Structural health monitoring and inspection of dams based on Unmanned Aerial Vehicles photogrammetry with image 3D reconstruction
Structural health monitoring and inspection of dams based on Unmanned Aerial Vehicles photogrammetry with image 3D reconstruction
The introduction of new technologies applied in unmanned aerial vehicles (UAV), to monitor civil engineering structures, substantially developed inspection techniques and deformation measurements in embankment dams. The use of UAV allows the acquisition of essential data on the behaviour of a structure, at a reduced cost. During a UAV flight, aerial photographs are recorded following a pre-defined route. They can be easily converted to orthophotos after processing. The quality of those orthophotos depends on many factors, namely, the photographs' quality (resolution, noise, distortion), their overlap, and the identification of enough control points, among other factors. To improve the accuracy of the orthophoto, and allow georeferencing, enough control points must be defined to allow for a high-quality orthophoto.
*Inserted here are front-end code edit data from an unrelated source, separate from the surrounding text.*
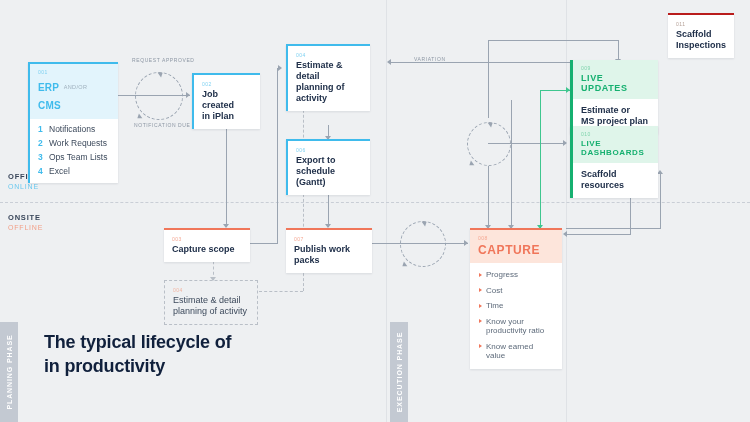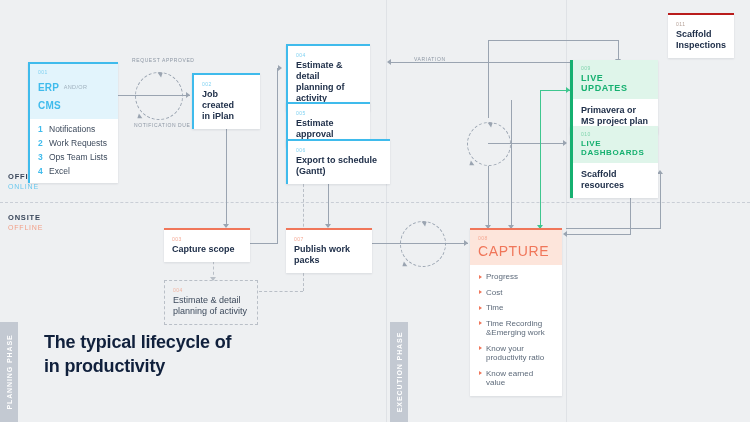--- a/index.html
+++ b/index.html
@@ -75,21 +75,21 @@
   }
   .c-ghost .num{color:#f2b4a1;}
   .c-ghost .title{font-weight:normal;color:#3d4a5c;}
 
   
   .hdr{padding:5px 8px 6px 8px;}
   .hdr-blue{background:#e2f4fc;}
   .hdr-orange{background:#fde5db;}
   .hdr-green{background:#dff5ea;}
   .hdr .title-blue{font-size:10px;font-weight:bold;color:#3fbbec;letter-spacing:.2px;}
-  .hdr .title-orange{font-size:14px;font-weight:normal;color:#f0765a;letter-spacing:.6px;}
+  .hdr .title-orange{font-size:12px;font-weight:bold;color:#f0765a;letter-spacing:.6px;}
   .hdr .title-green{font-size:9px;font-weight:bold;color:#16b070;letter-spacing:.6px;}
   .andor{font-size:5.5px;color:#9fb0bd;letter-spacing:.4px;vertical-align:middle;}
 
   
   ul.numlist{list-style:none;margin:0;padding:5px 8px 7px 8px;}
   ul.numlist li{display:flex;align-items:baseline;margin:0 0 4px 0;font-size:8.5px;color:#3d4a5c;}
   ul.numlist li:last-child{margin-bottom:0;}
   ul.numlist .idx{color:#3fbbec;font-weight:bold;width:11px;flex:0 0 11px;font-size:8.5px;}
 
   
@@ -256,28 +256,22 @@
   </div>
 
   <div class="card c-blue" style="left:286px;top:44px;width:84px;">
     <div class="body">
       <div class="num">004</div>
       <div class="title" style="white-space:pre-line;">Estimate &amp; detail
 planning of activity</div>
     </div>
   </div>
 
-  <div class="card c-blue" style="left:286px;top:102px;width:84px;">
-    <div class="body">
-      <div class="num">005</div>
-      <div class="title">Estimate approval</div>
-    </div>
-  </div>
-
-  <div class="card c-blue" style="left:286px;top:139px;width:104px;">
+
+  <div class="card c-blue" style="left:286px;top:139px;width:84px;">
     <div class="body">
       <div class="num">006</div>
       <div class="title" style="white-space:pre-line;">Export to schedule
 (Gantt)</div>
     </div>
   </div>
 
   <div class="card c-orange" style="left:164px;top:228px;width:86px;">
     <div class="body">
       <div class="num">003</div>
@@ -302,35 +296,33 @@
 
   <div class="card c-orange" style="left:470px;top:228px;width:92px;">
     <div class="hdr hdr-orange">
       <div class="num">008</div>
       <div class="title-orange">CAPTURE</div>
     </div>
     <ul class="bullist">
       <li style="white-space:pre-line;">Progress</li>
       <li style="white-space:pre-line;">Cost</li>
       <li style="white-space:pre-line;">Time</li>
-      <li style="white-space:pre-line;">Time Recording
-&amp;Emerging work</li>
       <li style="white-space:pre-line;">Know your
 productivity ratio</li>
       <li style="white-space:pre-line;">Know earned value</li>
     </ul>
   </div>
 
   <div class="card c-green" style="left:570px;top:60px;width:88px;">
     <div class="hdr hdr-green">
       <div class="num">009</div>
       <div class="title-green">LIVE UPDATES</div>
     </div>
     <div class="body">
-      <div class="title" style="white-space:pre-line;font-weight:bold;">Primavera or
+      <div class="title" style="white-space:pre-line;font-weight:bold;">Estimate or
 MS project plan</div>
     </div>
   </div>
 
   <div class="card c-green" style="left:570px;top:126px;width:88px;">
     <div class="hdr hdr-green">
       <div class="num">010</div>
       <div class="title-green" style="font-size:8px;">LIVE DASHBOARDS</div>
     </div>
     <div class="body">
Such control points, also called Ground Control Points (GCP), are positioned in situ with high-precision coordinates. Due to the great amount of aerial photographs recorded on each flight, it is essential to increase efficiency in GCPs identification in each photograph. This paper describes an open-source algorithm, developed by National Laboratory for Civil Engineering (LNEC) and NOVA University Lisbon, within the scope of a master's thesis, which automatically identifies GCPs and prepares data for processing in the WebODM platform.